My sister fell two weeks ago at the Memory Care of an ALF. Prior to the fall, she was active but was placed there as she had "sundowning" every day and I had difficulty stopping her from leaving the home. The fall caused a large brain bleed. Placed in trauma ICU and had another spontaneous bleed on the other side of her brain. She lost her speech, did not know how to chew, could not walk, and had her fists clenched all the time. She did not recognize me. After 10 days in hospital, she was discharged to a SNF. I am scared of elder care facilities and want to find a live-in caregiver through private pay. Anyone has any idea where I could find such a person.
But, do you fully understand the cost of this hope for home-going? Just over a year ago I saw 100s of thousands of dollar hemorrhage out of my friends accounts as she had the 24/7 care of two women, 12 hour shifts, 24/7. And they were CHEAP at 20.00 an hour. Figure out the cost for a day. A week. A month. It is enormous.
You are here describing someone who is unfortunately likely needing hospice care. If those fists are still clenched you are looking at decerebrate posturing which indicates SEVERE damage to the brain from which recovery is almost certainly not going to happen. If there is a choice for tube feedings and such to sustain life in this condition, this can go on for a long long time and requires nursing care, not a sitter. Skin breakdown will ensue. This is very costly care which unless there is a great deal of individual wealth I cannot imagine this being sustainable.
You now have used the time that medicare will allow for SNF or for any rehab hope (there is little) and the facility will not keep the patient; long term care either temporarily or pemanently is required until you make home arrangements, which I as an RN would never attempt to do for my own family in this condition. Your loved one will quickly move, according to law, from Medicare to "private pay". So if there is money, at 600.00 a day it will quickly evaporate.
There should be placement now. Time will be the arbiter in this sad and dire situation. I am so dreadfully sorry. I would opt now for LTC placement which will be easier done through this facility than from home, and would discuss hospice care with doctors. I hope someone knows this dear one's wishes for end of life care. I would not want artifical feedings by tubes or IVs and that is already written in my own advance directive. It prolongs greatly what is a torturous situation.
What you would be asking of this one person is not fair and I don't believe anyone in their right mind would accept the responsibility of it all.
Your sister now requires 24/7 care with a whole team of people and therapists(PT & OT)to care for her, so your job(or whoever is her POA)should be to find the right nursing facility that will continue with her therapies so that perhaps one day she can return to the memory care from where she came.
As explained in other posts, you may have difficult ‘finding’ and even more difficulty ‘paying’ such a person (or one person plus one or more relief). This is about adequate care for your sister, not whether or why you are "scared of elder care facilities". Reconsider the practicalities of this - quickly!

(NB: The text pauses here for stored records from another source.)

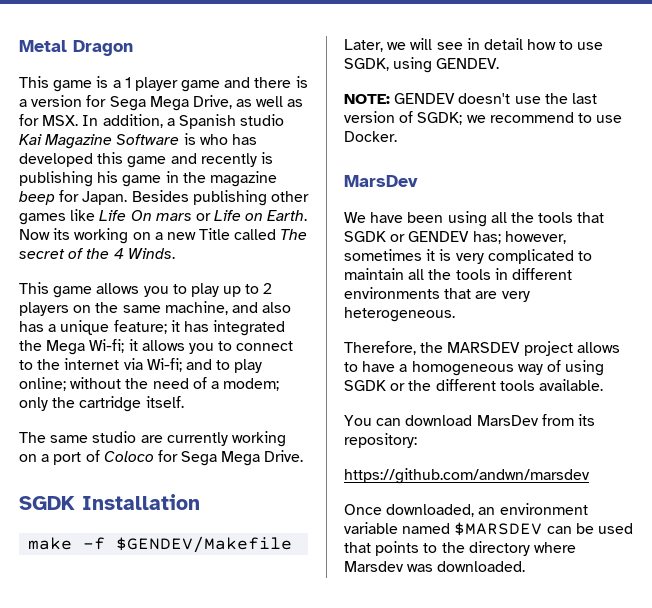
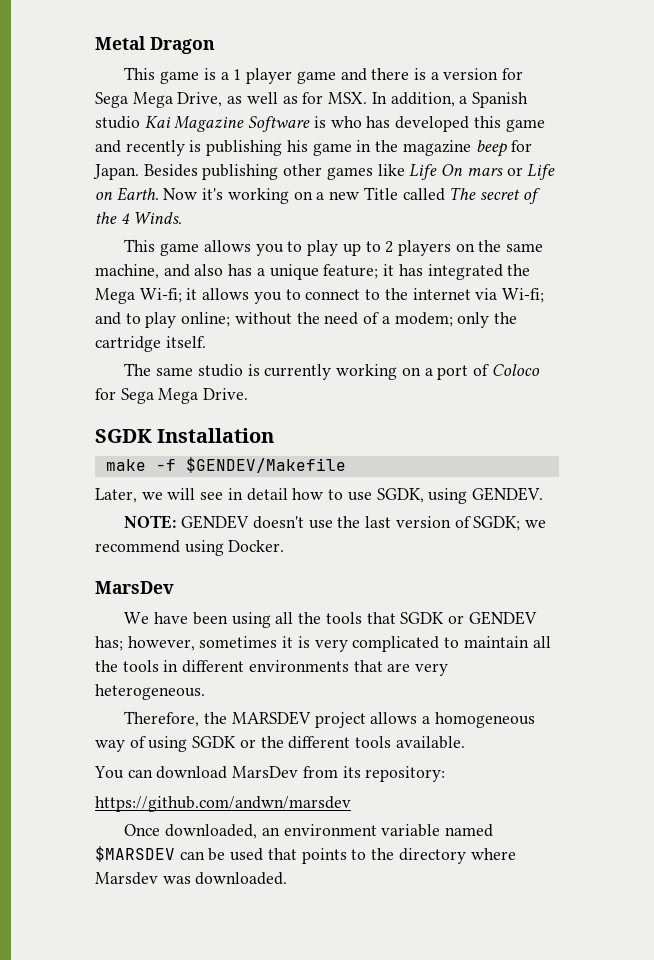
- Now its working on a new Title called The secret of the 4 Winds.
+ Now it's working on a new Title called The secret of the 4 Winds.
- The same studio are currently working on a port of Coloco for Sega Mega Drive.
+ The same studio is currently working on a port of Coloco for Sega Mega Drive.
- NOTE: GENDEV doesn't use the last version of SGDK; we recommend to use Docker.
+ NOTE: GENDEV doesn't use the last version of SGDK; we recommend using Docker.
- Therefore, the MARSDEV project allows to have a homogeneous way of using SGDK or the different tools available.
+ Therefore, the MARSDEV project allows a homogeneous way of using SGDK or the different tools available.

An online search for 'home health care' should work, or you can go to Google maps and search for Home health that way too, to identify companies with an in-town office. You can call her prior MC and ask if they have a company they've worked with and like, and you can ask the discharge planner that's assigned to your sister at the SNF. You may also want to ask her care team if hospice is reasonable--you don't say much here about her level of functioning, but I'd refuse for them to discharge her until you have everything lined up--work with her discharge planner/social worker at the SNF.
You may want to consider letting her go to a facility and if money is not a concern you can pay a "sitter/caregiver" to stay with her at least over night to see that she receives the care she requires. Unfortunately Memory Care is only ALF and can no longer care for her if she requires a higher level of care now.
Make sure that you find more than one for the job. Even the live-in caregiver will require breaks, nights off, days off. The amount of hands-on care will depend on her physical condition.
You should also contact an elder attorney to help you set up the contract between your sister and the caregiver to keep all records above board.